Spicy Corn & Tomato Salad

Spicy Corn & Tomato Salad

Serves: 3-4

Time: 30 minutes

Ingredients:

  • 1 lime
  • 2 cloves garlic, finely minced
  • 1 tsp. fine sea salt
  • 2 Tbsp. OTOT Champagne vinegar
  • 1 tbsp. sriracha, to taste or OTOT Sriracha mango white balsamic
  • ¼ cup / 60ml OTOT extra virgin olive oil
  • 1 small red onion
  • 1/2 jalapeno (or however much you want!)
  • 4 cobs of corn
  • 1 pint cherry tomatoes
  • Handful of fresh cilantro or basil
  • ½ cup dry roasted, garlic peanuts or salted peanuts

Directions:

  1. Zest the lime into a jar. Slice the lime in two and squeeze one half into the jar. Whisk in finely minced garlic, a generous pinch of salt, vinegar, sriracha, and olive oil. Set aside.
  2. Dice the onion and jalapeno, place in a small bowl and massage with a generous pinch of salt.

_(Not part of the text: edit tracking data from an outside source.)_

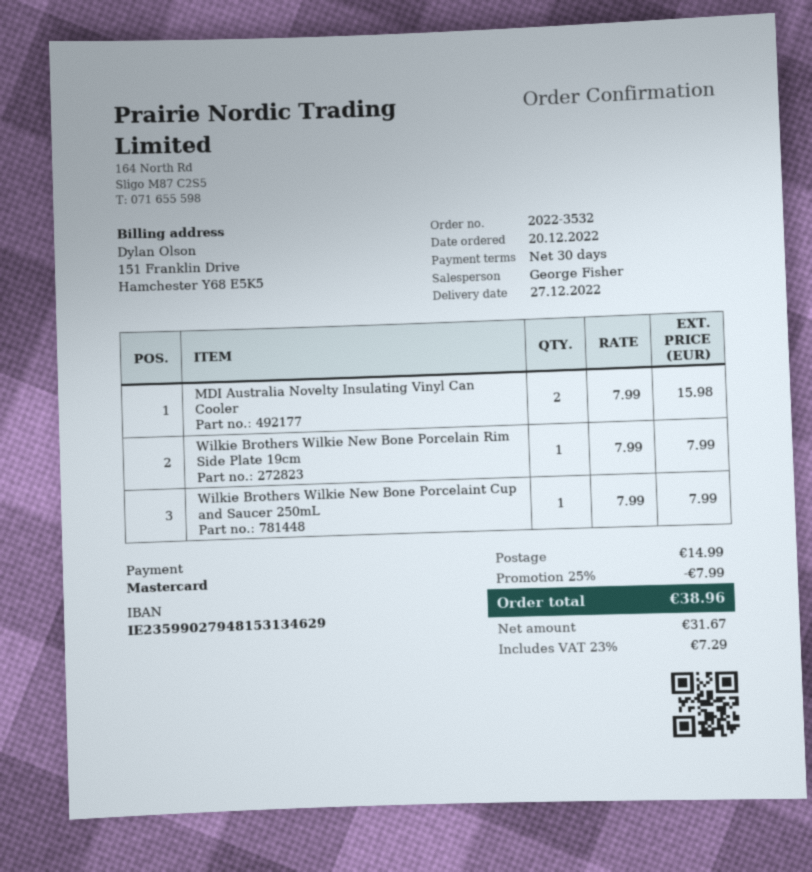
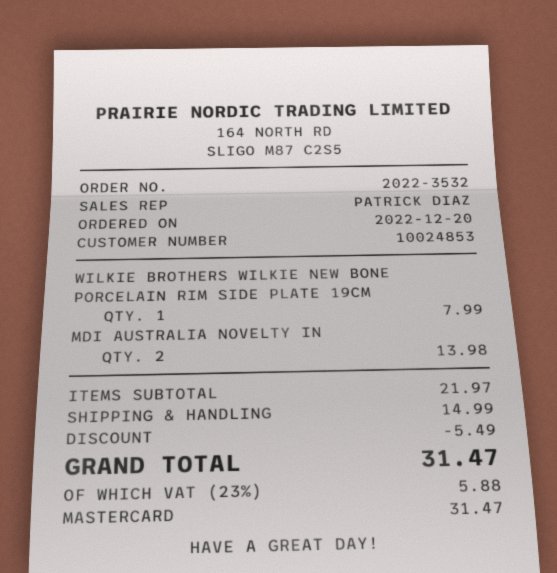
sales rep: George Fisher -> PATRICK DIAZ
MDI Australia Novelty Insulating Vinyl Can Cooler: 2 for 15.98 -> 2 for 13.98
Wilkie Brothers Wilkie New Bone Porcelaint Cup and Saucer 250mL: 1 for 7.99 -> none
discount: 7.99 -> 5.49
tax: 23% = 7.29 -> 23% = 5.88
total: 38.96 -> 31.47

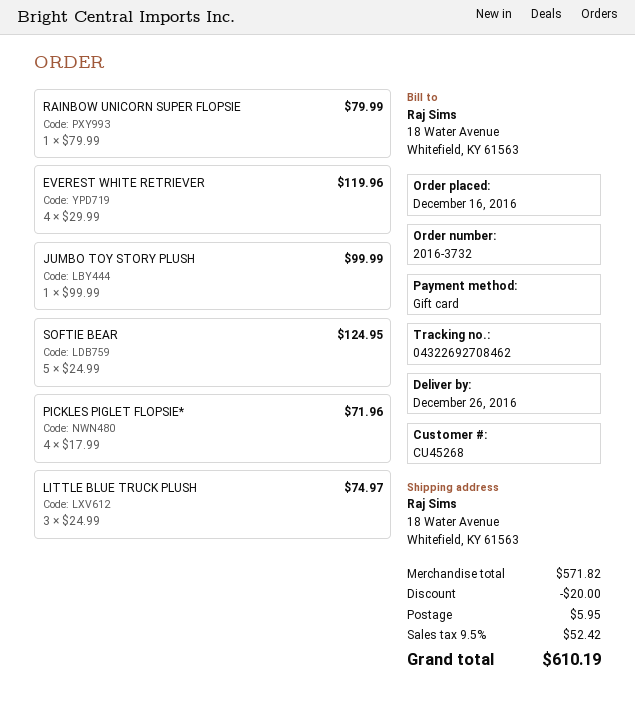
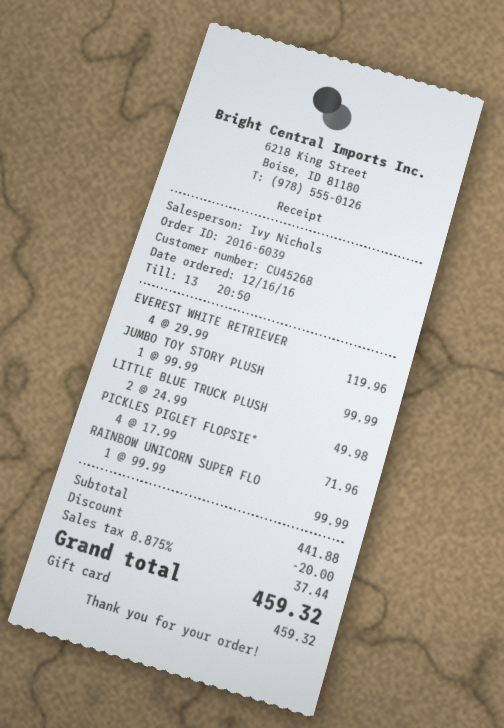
order number: 2016-3732 -> 2016-6039
RAINBOW UNICORN SUPER FLOPSIE: 1 x 79.99 = 79.99 -> 1 x 99.99 = 99.99
SOFTIE BEAR: 5 x 24.99 = 124.95 -> none
LITTLE BLUE TRUCK PLUSH: 3 x 24.99 = 74.97 -> 2 x 24.99 = 49.98
subtotal: 571.82 -> 441.88
shipping: 5.95 -> none
tax: 9.5% = 52.42 -> 8.875% = 37.44
total: 610.19 -> 459.32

Squeeze the other half of the lime over top, toss and let marinate while you prep the rest.
  3. Grill the corn your preferred method (I like it shucked, brushed with a touch of ghee, grilled until tender). You can also boil/steam it. Let cool slightly and slice it off the cobs.
  4. Wash and quarter the cherry tomatoes. Combine them with the corn, jalapeno, and onion, then pour the dressing over top and fold well to combine.
  5. Tear the cilantro or basil and fold through. Roughly chop peanuts and scatter over the top, and finish with freshly cracked black pepper. Enjoy!